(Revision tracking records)
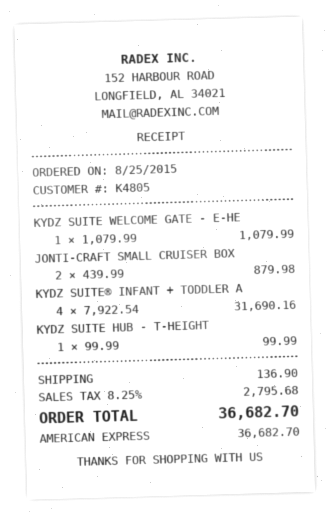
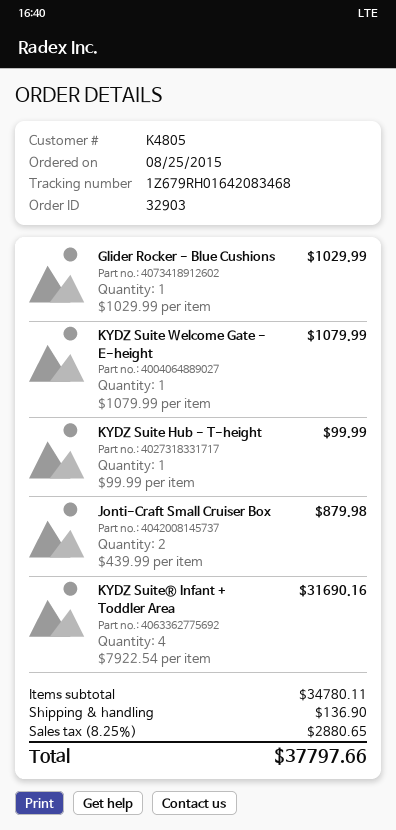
Glider Rocker - Blue Cushions: none -> 1 x 1029.99 = 1029.99
tax: 8.25% = 2795.68 -> 8.25% = 2880.65
total: 36682.70 -> 37797.66

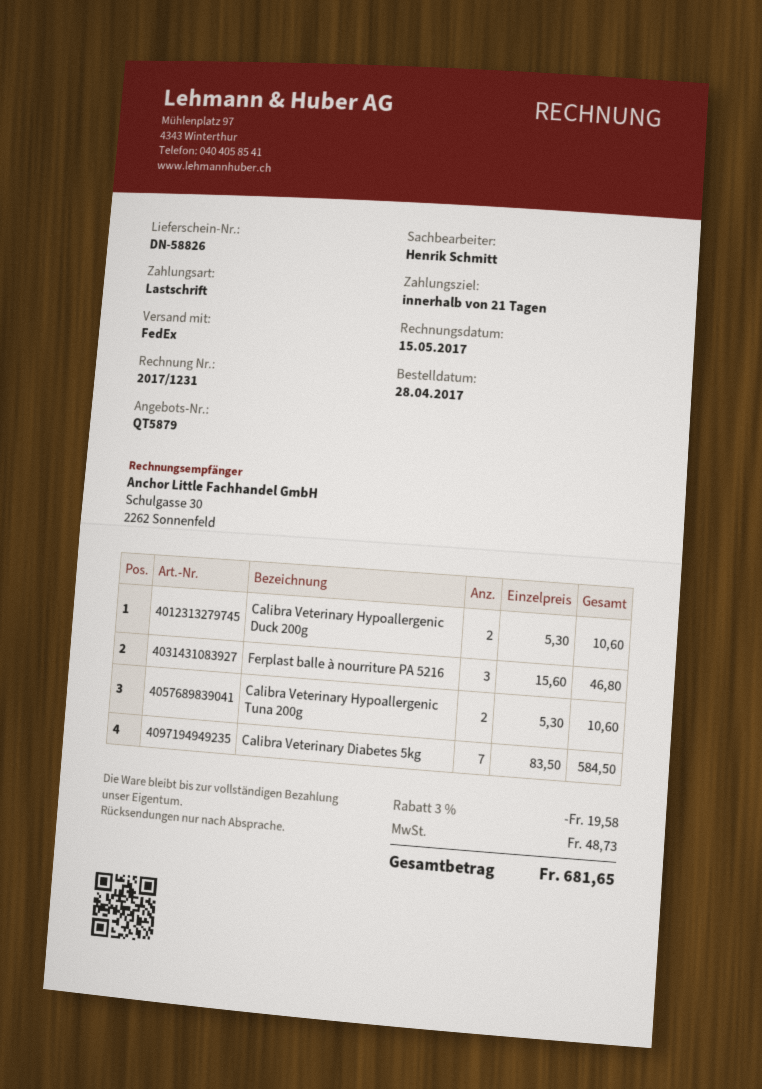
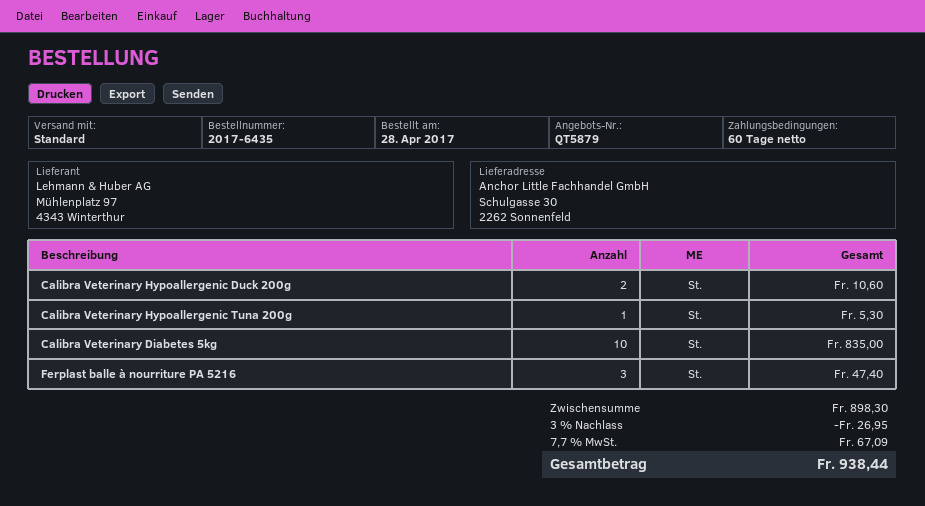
payment terms: 21 days -> 60 days
shipping method: FedEx -> standard
Ferplast balle à nourriture PA 5216: 3 for 46.80 -> 3 for 47.40
Calibra Veterinary Hypoallergenic Tuna 200g: 2 for 10.60 -> 1 for 5.30
Calibra Veterinary Diabetes 5kg: 7 for 584.50 -> 10 for 835.00
discount: 3% = 19.58 -> 3% = 26.95
tax: 48.73 -> 67.09
total: 681.65 -> 938.44

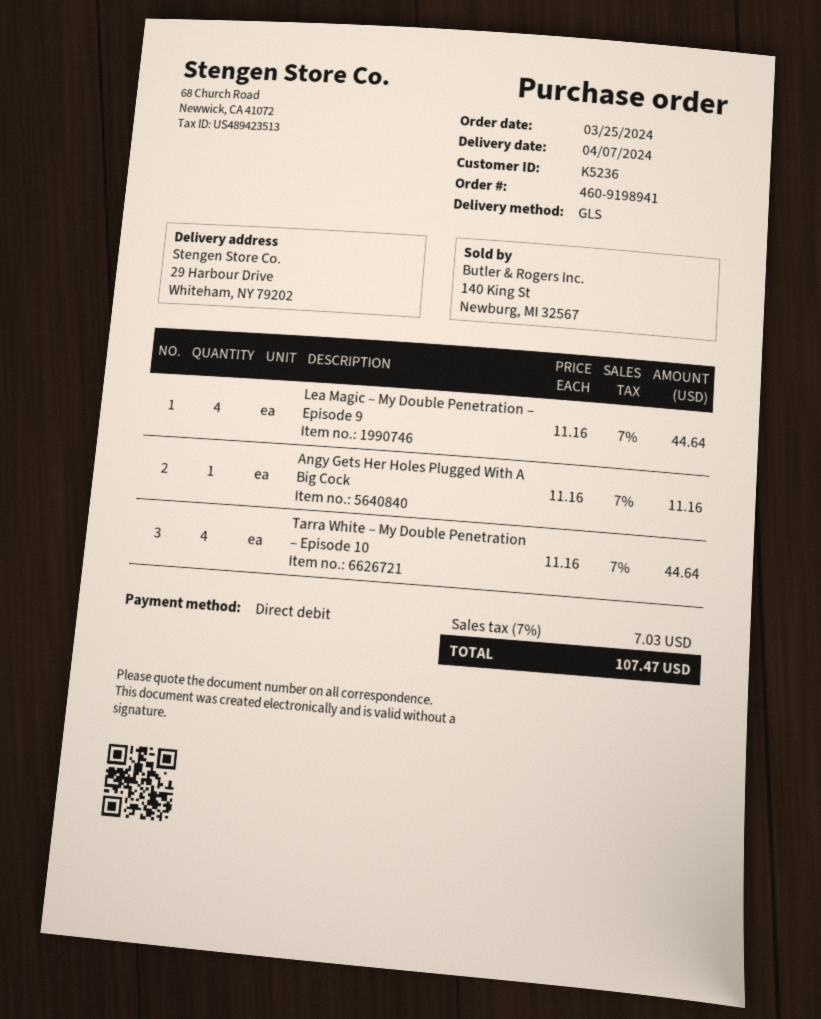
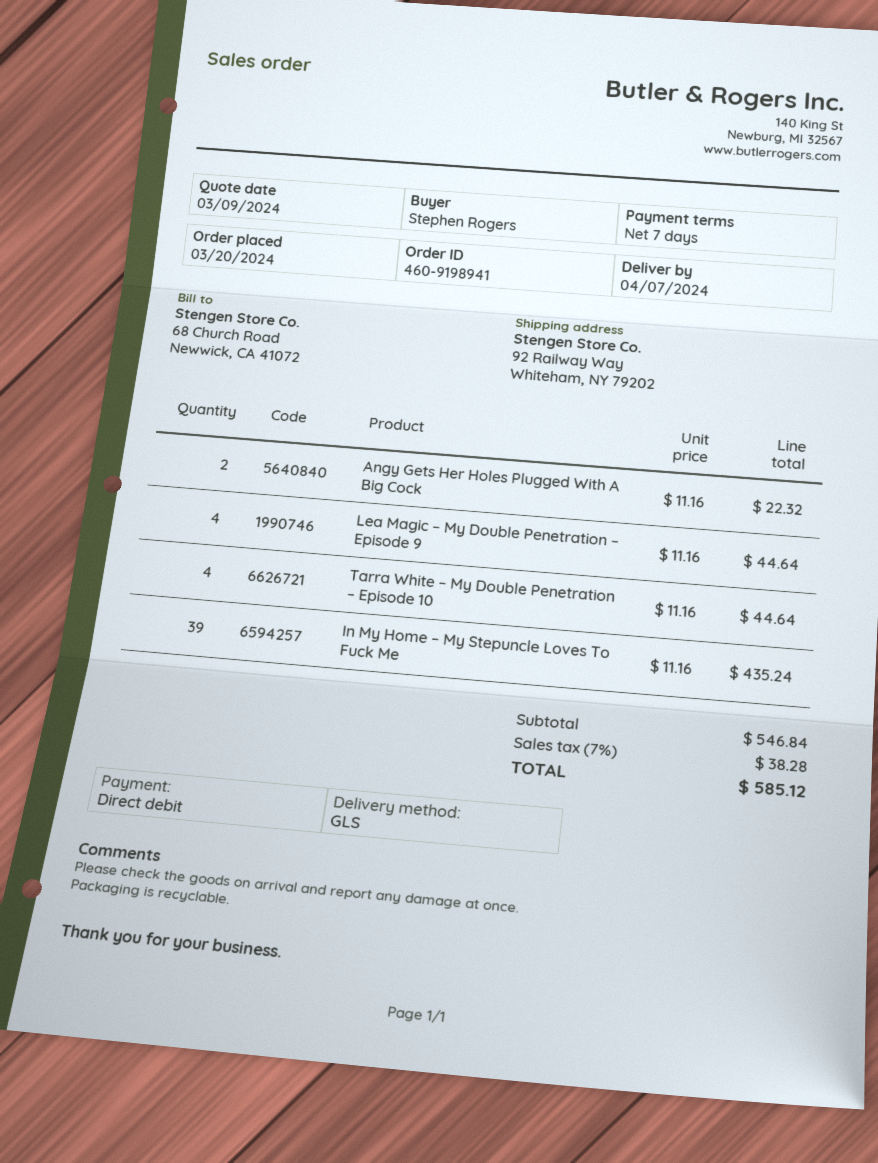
order date: 2024-03-25 -> 2024-03-20
ship to: 29 Harbour Drive, Whiteham, NY 79202 -> 92 Railway Way, Whiteham, NY 79202
Angy Gets Her Holes Plugged With A Big Cock: 1 x 11.16 = 11.16 -> 2 x 11.16 = 22.32
In My Home – My Stepuncle Loves To Fuck Me: none -> 39 x 11.16 = 435.24
tax: 7% = 7.03 -> 7% = 38.28
total: 107.47 -> 585.12

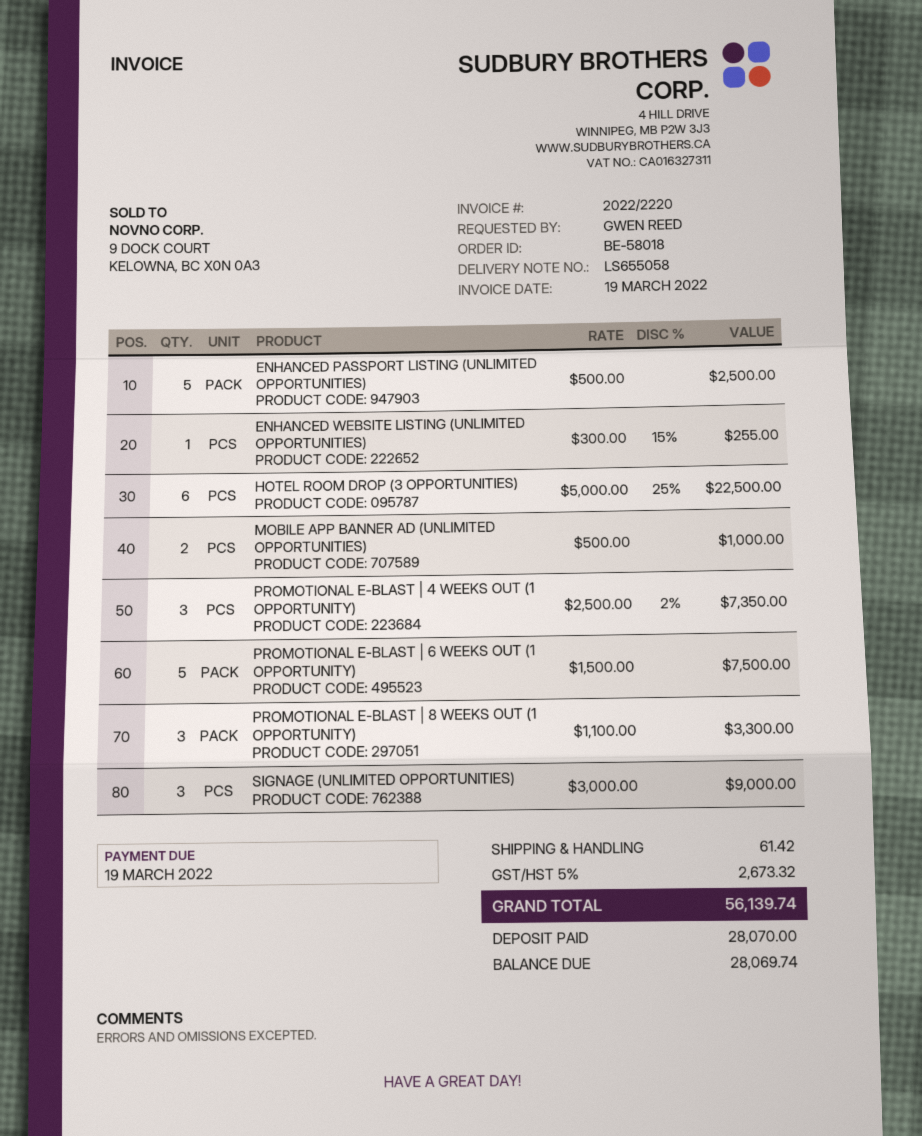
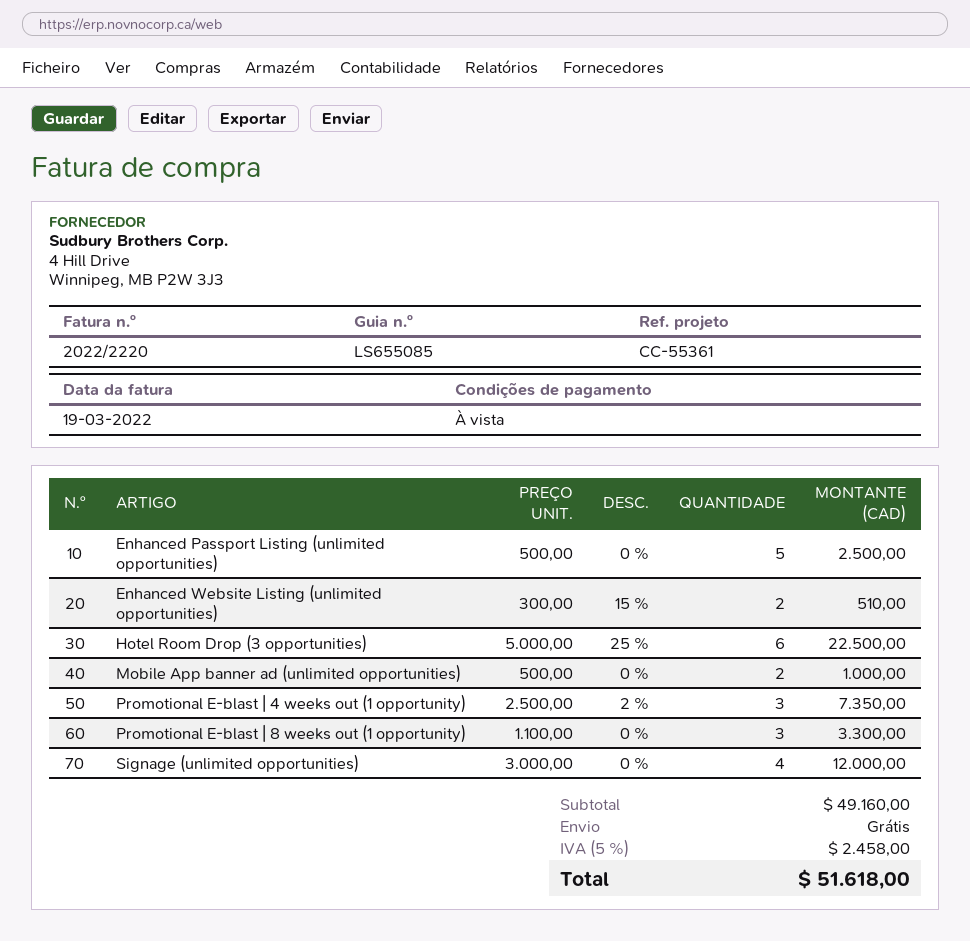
delivery note number: LS655058 -> LS655085
ENHANCED WEBSITE LISTING (UNLIMITED OPPORTUNITIES): 1 x 300.00 - 15% = 255.00 -> 2 x 300.00 - 15% = 510.00
PROMOTIONAL E-BLAST | 6 WEEKS OUT (1 OPPORTUNITY): 5 x 1500.00 = 7500.00 -> none
SIGNAGE (UNLIMITED OPPORTUNITIES): 3 x 3000.00 = 9000.00 -> 4 x 3000.00 = 12000.00
shipping: 61.42 -> 0.00
tax: 5% = 2673.32 -> 5% = 2458.00
total: 56139.74 -> 51618.00

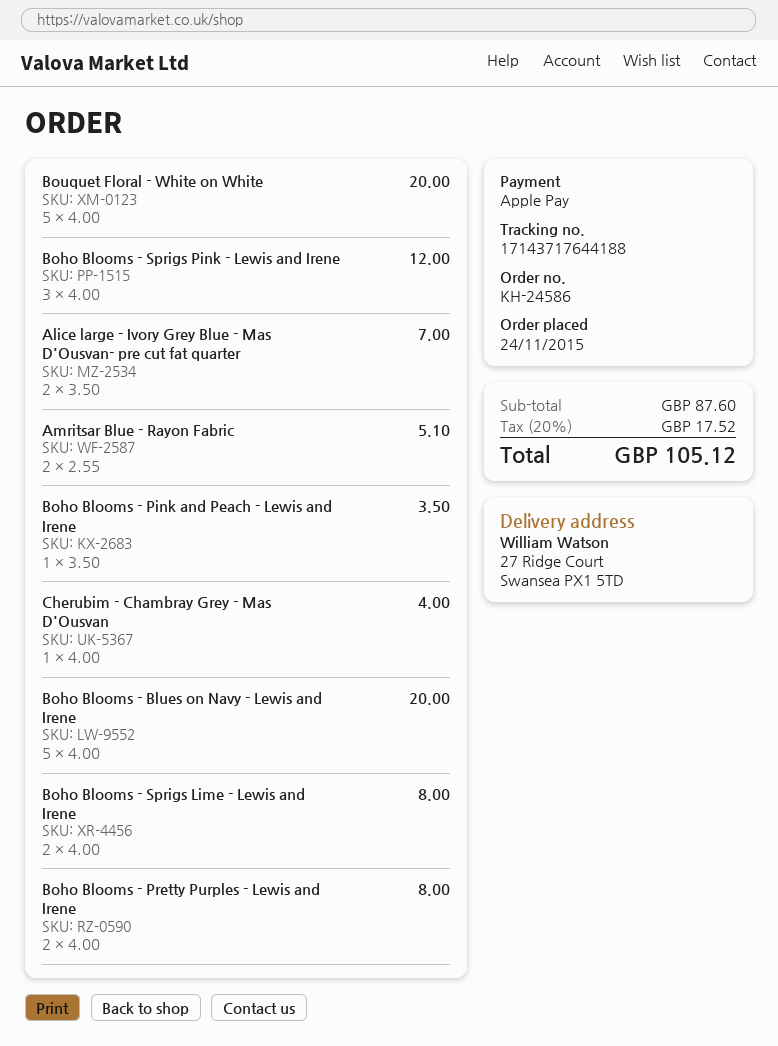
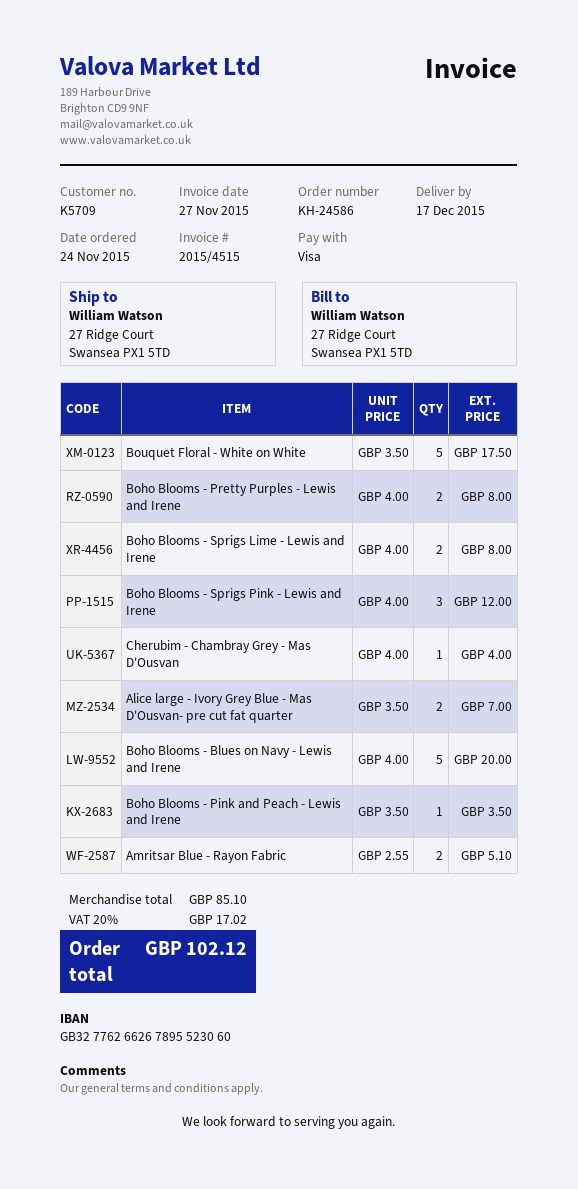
payment method: Apple Pay -> Visa
Bouquet Floral - White on White: 5 x 4.00 = 20.00 -> 5 x 3.50 = 17.50
subtotal: 87.60 -> 85.10
tax: 20% = 17.52 -> 20% = 17.02
total: 105.12 -> 102.12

** PROBLEM TO SOLVE **
Write out again exactly the lines from the start of the data above through the line containing "Ferplast balle à", inclusive, excluding any pictures.

** RESULT OF THIS TASK **
Glider Rocker - Blue Cushions: none -> 1 x 1029.99 = 1029.99
tax: 8.25% = 2795.68 -> 8.25% = 2880.65
total: 36682.70 -> 37797.66

payment terms: 21 days -> 60 days
shipping method: FedEx -> standard
Ferplast balle à nourriture PA 5216: 3 for 46.80 -> 3 for 47.40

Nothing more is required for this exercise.